- [TASK TO CARRY OUT]: Search the records below for the string "circle", and report each line that contains it.

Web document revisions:
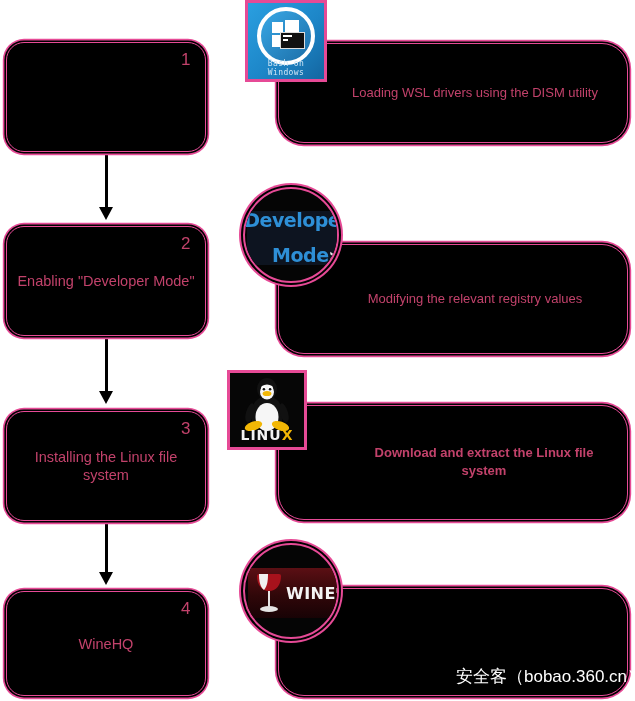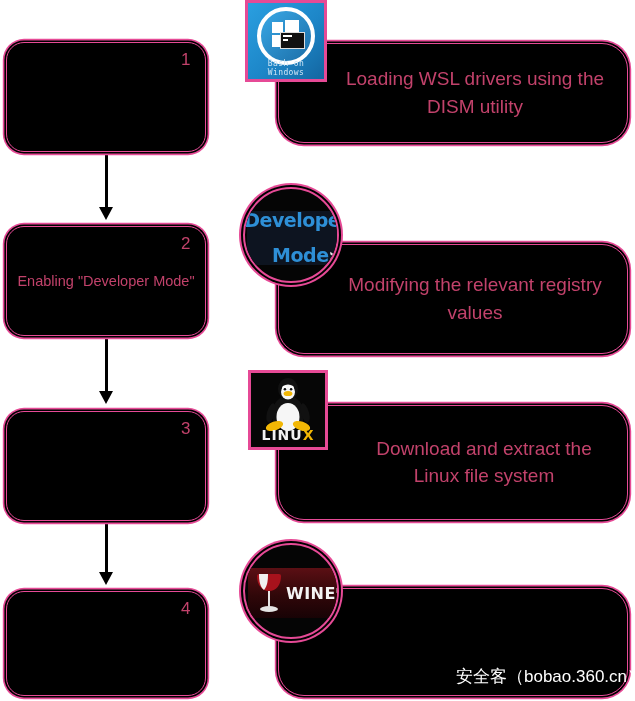--- a/index.html
+++ b/index.html
@@ -85,21 +85,21 @@
     box-shadow: 0 0 0 1.6px #000000, 0 0 0 3.2px #e64a96;
     box-sizing: border-box;
   }
   .detail-text {
     position: absolute;
     left: 60px; right: 16px;
     top: 50%;
     transform: translateY(-50%);
     text-align: center;
     color: #c2426b;
-    font-size: 19px;
+    font-size: 13px;
     line-height: 1.45;
   }
   .detail-text.pushed { left: 78px; }
 
   
   .icon-wrap {
     position: absolute;
     z-index: 5;
   }
 
@@ -284,35 +284,37 @@
     <div class="step-num">1</div>
   </div>
 
   <div class="step-box" style="left:6px;top:226px;width:200px;height:110px;">
     <div class="step-num">2</div>
     <div class="step-label">Enabling "Developer Mode"</div>
   </div>
 
   <div class="step-box" style="left:6px;top:411px;width:200px;height:110px;">
     <div class="step-num">3</div>
+    <div class="step-label">Installing the Linux file system</div>
   </div>
 
   <div class="step-box" style="left:6px;top:591px;width:200px;height:105px;">
     <div class="step-num">4</div>
+    <div class="step-label">WineHQ</div>
   </div>
 
   <div class="detail-box" style="left:278px;top:43px;width:350px;height:100px;">
     <div class="detail-text">Loading WSL drivers using the DISM utility</div>
   </div>
 
   <div class="detail-box" style="left:278px;top:224px;width:350px;height:110px;margin-top:20px;">
     <div class="detail-text">Modifying the relevant registry values</div>
   </div>
 
-  <div class="detail-box" style="left:278px;top:405px;width:350px;height:115px;">
+  <div class="detail-box" style="left:278px;top:405px;width:350px;height:115px;font-weight:bold;">
     <div class="detail-text pushed">
       <div>Download and extract the Linux file system</div>
     </div>
   </div>
 
   <div class="detail-box" style="left:278px;top:588px;width:350px;height:108px;">
     <div class="detail-text pushed" style="top:46%;">
     </div>
   </div>
 
@@ -335,21 +337,21 @@
         <div class="devmode-l1">
           <span class="brk">‹</span><span>Developer</span>
         </div>
         <div class="devmode-l2">
           <span>Mode</span><span class="brk">›</span>
         </div>
       </div>
     </div>
   </div>
 
-  <div class="icon-wrap" style="left:248px;top:370px;">
+  <div class="icon-wrap" style="left:227px;top:370px;">
     <div class="linux-tile">
       <svg class="tux" width="56" height="56" viewBox="0 0 56 56">
         <ellipse cx="28" cy="11" rx="10" ry="11" fill="#111111"></ellipse>
         <ellipse cx="28" cy="36" rx="16" ry="18" fill="#111111"></ellipse>
         <ellipse cx="28" cy="39" rx="11.5" ry="14" fill="#f6f6f6"></ellipse>
         <ellipse cx="28" cy="14" rx="7" ry="7.5" fill="#f6f6f6"></ellipse>
         <ellipse cx="24.5" cy="10.5" rx="2.4" ry="3" fill="#ffffff"></ellipse>
         <ellipse cx="31.5" cy="10.5" rx="2.4" ry="3" fill="#ffffff"></ellipse>
         <circle cx="24.9" cy="11.3" r="1.3" fill="#111111"></circle>
         <circle cx="31.1" cy="11.3" r="1.3" fill="#111111"></circle>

- [COMPLETED TASK]:
         <circle cx="24.9" cy="11.3" r="1.3" fill="#111111"></circle>
         <circle cx="31.1" cy="11.3" r="1.3" fill="#111111"></circle>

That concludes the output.